(Records from a dataset)

+---+

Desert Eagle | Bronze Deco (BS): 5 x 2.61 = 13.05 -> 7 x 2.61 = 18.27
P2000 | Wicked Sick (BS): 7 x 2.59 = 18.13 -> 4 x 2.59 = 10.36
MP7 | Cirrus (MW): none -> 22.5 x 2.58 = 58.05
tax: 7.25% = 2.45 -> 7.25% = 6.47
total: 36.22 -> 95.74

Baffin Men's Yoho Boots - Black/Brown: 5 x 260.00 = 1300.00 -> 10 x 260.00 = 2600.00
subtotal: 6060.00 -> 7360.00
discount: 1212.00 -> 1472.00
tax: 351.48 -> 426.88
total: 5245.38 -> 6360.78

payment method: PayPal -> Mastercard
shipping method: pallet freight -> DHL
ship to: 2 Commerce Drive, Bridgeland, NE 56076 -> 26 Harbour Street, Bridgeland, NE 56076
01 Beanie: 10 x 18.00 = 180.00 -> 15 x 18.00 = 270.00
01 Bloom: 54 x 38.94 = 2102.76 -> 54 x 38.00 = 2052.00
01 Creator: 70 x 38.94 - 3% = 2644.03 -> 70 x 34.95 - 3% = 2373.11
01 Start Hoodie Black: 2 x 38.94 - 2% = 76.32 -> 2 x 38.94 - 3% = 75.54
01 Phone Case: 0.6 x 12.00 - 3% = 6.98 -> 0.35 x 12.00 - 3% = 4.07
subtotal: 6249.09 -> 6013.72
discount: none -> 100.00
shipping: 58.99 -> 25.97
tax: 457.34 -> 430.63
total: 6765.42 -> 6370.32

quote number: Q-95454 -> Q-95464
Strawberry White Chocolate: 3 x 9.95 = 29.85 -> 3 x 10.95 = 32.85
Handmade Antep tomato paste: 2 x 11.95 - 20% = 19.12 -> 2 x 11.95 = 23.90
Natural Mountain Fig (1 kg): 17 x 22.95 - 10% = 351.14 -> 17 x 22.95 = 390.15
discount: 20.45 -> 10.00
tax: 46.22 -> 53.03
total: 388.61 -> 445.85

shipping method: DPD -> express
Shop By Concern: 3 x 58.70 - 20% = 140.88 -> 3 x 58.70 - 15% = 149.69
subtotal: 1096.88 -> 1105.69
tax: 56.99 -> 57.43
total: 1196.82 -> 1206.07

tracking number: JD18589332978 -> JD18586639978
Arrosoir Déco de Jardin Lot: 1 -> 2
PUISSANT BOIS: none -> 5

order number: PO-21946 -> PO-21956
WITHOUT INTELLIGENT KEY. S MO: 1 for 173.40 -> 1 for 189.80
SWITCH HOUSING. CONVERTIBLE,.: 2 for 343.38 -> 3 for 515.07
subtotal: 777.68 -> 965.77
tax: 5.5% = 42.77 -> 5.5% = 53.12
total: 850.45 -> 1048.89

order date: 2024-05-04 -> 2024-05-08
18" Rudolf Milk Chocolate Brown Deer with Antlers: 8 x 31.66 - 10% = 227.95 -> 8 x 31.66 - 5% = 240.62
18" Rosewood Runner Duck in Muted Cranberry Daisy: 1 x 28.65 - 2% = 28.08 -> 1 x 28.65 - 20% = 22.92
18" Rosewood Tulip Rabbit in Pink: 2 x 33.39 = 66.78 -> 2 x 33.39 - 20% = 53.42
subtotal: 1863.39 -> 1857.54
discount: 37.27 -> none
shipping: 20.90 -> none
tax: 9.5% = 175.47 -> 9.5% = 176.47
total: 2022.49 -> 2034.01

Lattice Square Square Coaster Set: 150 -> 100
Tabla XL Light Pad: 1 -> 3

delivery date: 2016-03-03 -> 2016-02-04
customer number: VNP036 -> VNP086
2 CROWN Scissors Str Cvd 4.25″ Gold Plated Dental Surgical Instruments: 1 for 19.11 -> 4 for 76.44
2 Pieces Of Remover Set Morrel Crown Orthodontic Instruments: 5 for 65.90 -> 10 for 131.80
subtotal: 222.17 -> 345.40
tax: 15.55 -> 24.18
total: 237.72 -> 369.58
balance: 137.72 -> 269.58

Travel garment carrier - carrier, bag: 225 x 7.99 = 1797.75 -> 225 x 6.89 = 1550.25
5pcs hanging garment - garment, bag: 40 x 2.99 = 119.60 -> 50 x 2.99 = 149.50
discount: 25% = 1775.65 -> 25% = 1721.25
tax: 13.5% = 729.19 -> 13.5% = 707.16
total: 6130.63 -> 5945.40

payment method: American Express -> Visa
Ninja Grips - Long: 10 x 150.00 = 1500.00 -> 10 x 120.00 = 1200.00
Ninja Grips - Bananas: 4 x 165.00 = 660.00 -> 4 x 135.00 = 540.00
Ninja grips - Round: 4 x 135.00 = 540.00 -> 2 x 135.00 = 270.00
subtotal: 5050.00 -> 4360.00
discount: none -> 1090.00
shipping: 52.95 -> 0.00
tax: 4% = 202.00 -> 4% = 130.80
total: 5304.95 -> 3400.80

+---+

* _WORK TO COMPLETE_: Copy only this part of the entries above: the line with "total: 5245.38 -> 6360.78", the line with "subtotal: 6249.09 -> 6013.72", and the lines between, all exactly as written.

* _PROBLEM SOLUTION_:
total: 5245.38 -> 6360.78

payment method: PayPal -> Mastercard
shipping method: pallet freight -> DHL
ship to: 2 Commerce Drive, Bridgeland, NE 56076 -> 26 Harbour Street, Bridgeland, NE 56076
01 Beanie: 10 x 18.00 = 180.00 -> 15 x 18.00 = 270.00
01 Bloom: 54 x 38.94 = 2102.76 -> 54 x 38.00 = 2052.00
01 Creator: 70 x 38.94 - 3% = 2644.03 -> 70 x 34.95 - 3% = 2373.11
01 Start Hoodie Black: 2 x 38.94 - 2% = 76.32 -> 2 x 38.94 - 3% = 75.54
01 Phone Case: 0.6 x 12.00 - 3% = 6.98 -> 0.35 x 12.00 - 3% = 4.07
subtotal: 6249.09 -> 6013.72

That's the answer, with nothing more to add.